# showing some progress against fuzz algae



## Lauren (Mar 18, 2006)

after rescaping my tank, I started getting some serious fuzz. I cut my lights down to 6 hours a day (been like that for 5 days), started feeding every other day, and kept dosing flourish excel every other day. The algae is taking a hit, but it's still there. Should I just keep up exactly what I'm doing, or should I change something?

45g, 150w, 30ppm Co2.


----------



## banderbe (Nov 17, 2005)

Lauren said:


> after rescaping my tank, I started getting some serious fuzz. I cut my lights down to 6 hours a day (been like that for 5 days), started feeding every other day, and kept dosing flourish excel every other day. The algae is taking a hit, but it's still there. Should I just keep up exactly what I'm doing, or should I change something?
> 
> 45g, 150w, 30ppm Co2.


I had hair algae and brush algae. Didn't back off on lights (4.5wpg), feeding or ferts. Just started triple dosing Flourish excel daily for one month and after that algae is essentially non-existant.


----------



## John P. (Nov 24, 2004)

What's "fuzz algae?" Are you also using pressurized CO2? Are you dosing NPK?


----------



## Lauren (Mar 18, 2006)

it's short little hairs or fuzz that is growing on my plants and wood. At its longest it is maybe 1/4th of an inch. I am not dosing NPK and I am running pressurized


----------



## John P. (Nov 24, 2004)

You need to dose ferts in a high light tank. The light puts demands on plants that, if not met, give the algae the upper hand.

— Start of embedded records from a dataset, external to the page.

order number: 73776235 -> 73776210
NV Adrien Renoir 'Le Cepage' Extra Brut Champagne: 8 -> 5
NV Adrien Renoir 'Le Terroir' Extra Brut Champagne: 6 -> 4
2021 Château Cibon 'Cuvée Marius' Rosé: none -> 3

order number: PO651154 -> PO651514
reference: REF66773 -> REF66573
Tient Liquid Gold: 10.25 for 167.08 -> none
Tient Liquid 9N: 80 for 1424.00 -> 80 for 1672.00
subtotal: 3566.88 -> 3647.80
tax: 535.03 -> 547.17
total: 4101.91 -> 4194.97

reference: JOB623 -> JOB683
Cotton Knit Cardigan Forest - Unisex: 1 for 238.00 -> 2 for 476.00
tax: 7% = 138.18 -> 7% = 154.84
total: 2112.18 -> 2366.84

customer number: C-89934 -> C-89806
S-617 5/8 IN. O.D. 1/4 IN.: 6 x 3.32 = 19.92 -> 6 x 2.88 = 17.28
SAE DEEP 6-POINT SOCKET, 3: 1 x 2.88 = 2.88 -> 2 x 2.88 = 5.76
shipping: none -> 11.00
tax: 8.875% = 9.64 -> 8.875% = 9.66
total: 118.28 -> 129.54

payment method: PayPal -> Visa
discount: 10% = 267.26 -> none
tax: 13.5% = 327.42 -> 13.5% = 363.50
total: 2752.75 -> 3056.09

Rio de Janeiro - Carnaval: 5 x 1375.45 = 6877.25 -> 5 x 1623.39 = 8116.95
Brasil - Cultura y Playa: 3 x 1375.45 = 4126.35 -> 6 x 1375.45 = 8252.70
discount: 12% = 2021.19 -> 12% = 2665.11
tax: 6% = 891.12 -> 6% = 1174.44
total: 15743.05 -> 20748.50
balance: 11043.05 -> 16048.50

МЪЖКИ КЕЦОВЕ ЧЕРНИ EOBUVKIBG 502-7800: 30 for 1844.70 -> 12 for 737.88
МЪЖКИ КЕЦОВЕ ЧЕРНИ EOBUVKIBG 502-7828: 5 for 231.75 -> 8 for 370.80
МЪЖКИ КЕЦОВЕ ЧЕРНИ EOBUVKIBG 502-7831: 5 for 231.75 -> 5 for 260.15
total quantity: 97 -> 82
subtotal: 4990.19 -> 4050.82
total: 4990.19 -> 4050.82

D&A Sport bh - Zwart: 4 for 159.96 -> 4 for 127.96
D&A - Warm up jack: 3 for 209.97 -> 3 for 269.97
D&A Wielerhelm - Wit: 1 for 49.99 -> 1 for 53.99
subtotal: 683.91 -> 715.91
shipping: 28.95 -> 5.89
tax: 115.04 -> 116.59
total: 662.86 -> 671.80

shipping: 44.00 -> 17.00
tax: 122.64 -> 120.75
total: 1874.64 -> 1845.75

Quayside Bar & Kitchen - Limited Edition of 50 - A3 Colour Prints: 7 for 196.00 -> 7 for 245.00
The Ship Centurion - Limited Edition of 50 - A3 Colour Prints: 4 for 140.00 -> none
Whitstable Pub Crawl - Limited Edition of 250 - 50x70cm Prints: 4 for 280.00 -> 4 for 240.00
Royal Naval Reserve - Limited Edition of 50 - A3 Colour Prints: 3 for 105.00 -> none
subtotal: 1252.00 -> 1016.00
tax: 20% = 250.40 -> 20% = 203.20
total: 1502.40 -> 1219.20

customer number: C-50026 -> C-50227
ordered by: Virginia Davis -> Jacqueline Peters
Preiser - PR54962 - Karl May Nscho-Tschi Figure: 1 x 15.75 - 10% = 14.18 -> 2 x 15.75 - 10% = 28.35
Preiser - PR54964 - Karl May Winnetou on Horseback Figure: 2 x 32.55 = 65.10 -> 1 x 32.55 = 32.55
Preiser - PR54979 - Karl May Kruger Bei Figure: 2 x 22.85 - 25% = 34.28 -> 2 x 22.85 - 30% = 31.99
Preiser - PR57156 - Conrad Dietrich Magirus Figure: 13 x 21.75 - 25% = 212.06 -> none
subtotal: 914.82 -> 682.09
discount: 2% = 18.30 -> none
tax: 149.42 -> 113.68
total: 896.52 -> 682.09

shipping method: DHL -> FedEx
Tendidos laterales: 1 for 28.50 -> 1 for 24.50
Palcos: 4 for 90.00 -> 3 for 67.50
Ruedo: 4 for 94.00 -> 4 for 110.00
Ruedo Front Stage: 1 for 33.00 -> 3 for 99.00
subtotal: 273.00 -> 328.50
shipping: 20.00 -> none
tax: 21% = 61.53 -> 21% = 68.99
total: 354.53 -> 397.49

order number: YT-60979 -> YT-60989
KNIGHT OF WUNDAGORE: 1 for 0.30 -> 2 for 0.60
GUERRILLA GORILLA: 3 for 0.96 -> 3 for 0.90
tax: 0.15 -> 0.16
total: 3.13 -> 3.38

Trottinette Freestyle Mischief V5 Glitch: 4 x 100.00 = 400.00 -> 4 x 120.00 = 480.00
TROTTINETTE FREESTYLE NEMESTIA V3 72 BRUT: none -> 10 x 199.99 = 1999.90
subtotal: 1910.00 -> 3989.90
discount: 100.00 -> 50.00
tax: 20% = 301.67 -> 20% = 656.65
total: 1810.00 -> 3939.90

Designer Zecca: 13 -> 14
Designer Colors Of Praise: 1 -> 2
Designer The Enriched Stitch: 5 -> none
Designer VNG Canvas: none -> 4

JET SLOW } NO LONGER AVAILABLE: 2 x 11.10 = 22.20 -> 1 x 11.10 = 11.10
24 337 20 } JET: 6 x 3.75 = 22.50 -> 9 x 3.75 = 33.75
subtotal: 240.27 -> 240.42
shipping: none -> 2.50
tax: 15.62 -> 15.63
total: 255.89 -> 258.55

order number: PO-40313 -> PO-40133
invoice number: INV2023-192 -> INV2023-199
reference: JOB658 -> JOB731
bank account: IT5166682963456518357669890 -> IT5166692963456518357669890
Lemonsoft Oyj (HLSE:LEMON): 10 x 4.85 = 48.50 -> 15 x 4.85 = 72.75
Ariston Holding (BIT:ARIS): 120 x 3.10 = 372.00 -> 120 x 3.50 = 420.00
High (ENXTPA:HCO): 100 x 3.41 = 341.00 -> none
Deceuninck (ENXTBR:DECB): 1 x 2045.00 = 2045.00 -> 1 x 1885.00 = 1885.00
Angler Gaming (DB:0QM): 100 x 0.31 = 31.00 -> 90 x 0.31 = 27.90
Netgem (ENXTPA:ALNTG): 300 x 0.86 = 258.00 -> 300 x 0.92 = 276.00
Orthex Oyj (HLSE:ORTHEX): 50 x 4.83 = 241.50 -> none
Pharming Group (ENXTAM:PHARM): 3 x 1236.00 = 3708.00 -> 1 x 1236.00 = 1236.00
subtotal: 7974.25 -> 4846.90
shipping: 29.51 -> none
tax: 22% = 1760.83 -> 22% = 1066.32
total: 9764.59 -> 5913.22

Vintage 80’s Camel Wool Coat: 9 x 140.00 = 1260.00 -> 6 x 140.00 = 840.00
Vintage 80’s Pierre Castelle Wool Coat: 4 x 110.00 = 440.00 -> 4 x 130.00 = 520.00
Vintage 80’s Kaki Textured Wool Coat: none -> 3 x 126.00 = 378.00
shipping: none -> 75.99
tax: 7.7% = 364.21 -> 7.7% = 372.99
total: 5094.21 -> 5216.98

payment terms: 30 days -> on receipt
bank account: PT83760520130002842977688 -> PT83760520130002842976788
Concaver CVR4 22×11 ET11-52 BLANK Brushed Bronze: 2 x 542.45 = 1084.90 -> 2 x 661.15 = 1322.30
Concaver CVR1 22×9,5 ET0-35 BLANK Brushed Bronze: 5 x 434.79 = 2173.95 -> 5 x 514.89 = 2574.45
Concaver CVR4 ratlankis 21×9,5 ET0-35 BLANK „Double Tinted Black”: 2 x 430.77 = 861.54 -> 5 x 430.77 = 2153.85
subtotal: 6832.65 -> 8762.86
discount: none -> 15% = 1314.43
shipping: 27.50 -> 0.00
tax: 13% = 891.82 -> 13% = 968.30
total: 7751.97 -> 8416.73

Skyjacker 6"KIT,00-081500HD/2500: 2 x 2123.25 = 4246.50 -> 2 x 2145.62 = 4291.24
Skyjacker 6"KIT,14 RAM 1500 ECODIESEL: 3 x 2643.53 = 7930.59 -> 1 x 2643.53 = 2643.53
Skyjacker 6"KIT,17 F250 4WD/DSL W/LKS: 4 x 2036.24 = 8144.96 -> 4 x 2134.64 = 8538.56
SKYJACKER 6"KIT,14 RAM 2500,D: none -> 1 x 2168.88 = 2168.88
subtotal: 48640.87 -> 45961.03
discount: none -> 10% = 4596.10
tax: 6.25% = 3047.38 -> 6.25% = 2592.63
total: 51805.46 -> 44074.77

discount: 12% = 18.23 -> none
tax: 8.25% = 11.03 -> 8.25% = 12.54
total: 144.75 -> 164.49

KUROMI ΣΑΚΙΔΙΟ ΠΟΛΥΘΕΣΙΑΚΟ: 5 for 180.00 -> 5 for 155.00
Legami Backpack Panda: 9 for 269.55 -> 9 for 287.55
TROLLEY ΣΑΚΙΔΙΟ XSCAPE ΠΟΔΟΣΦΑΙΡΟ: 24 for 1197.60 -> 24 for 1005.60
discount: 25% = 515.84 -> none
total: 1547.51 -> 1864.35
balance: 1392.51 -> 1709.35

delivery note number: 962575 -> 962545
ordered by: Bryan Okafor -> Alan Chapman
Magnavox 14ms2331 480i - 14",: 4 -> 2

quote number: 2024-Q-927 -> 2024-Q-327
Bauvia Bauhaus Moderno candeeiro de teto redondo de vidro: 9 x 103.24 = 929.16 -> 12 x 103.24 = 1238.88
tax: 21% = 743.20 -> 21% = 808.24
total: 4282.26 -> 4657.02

An EI plan will fix the problem.


----------



## Lauren (Mar 18, 2006)

I don't have the brain capacity to get ferts set up right now. I have two term papers to write, 5 finals to work for, and a few major projects at work. Anyone want to make one for me, feel free. But I can't.


----------



## John P. (Nov 24, 2004)

Try 1/2 teaspoon of KNO3 (Nitrate) if you have dry chemicals. Try less than a 1/4 teaspoon of KH2PO4 (for phosphate). Add this amount every other day. Dose a little bit of your micros in between your macro dosing days.


----------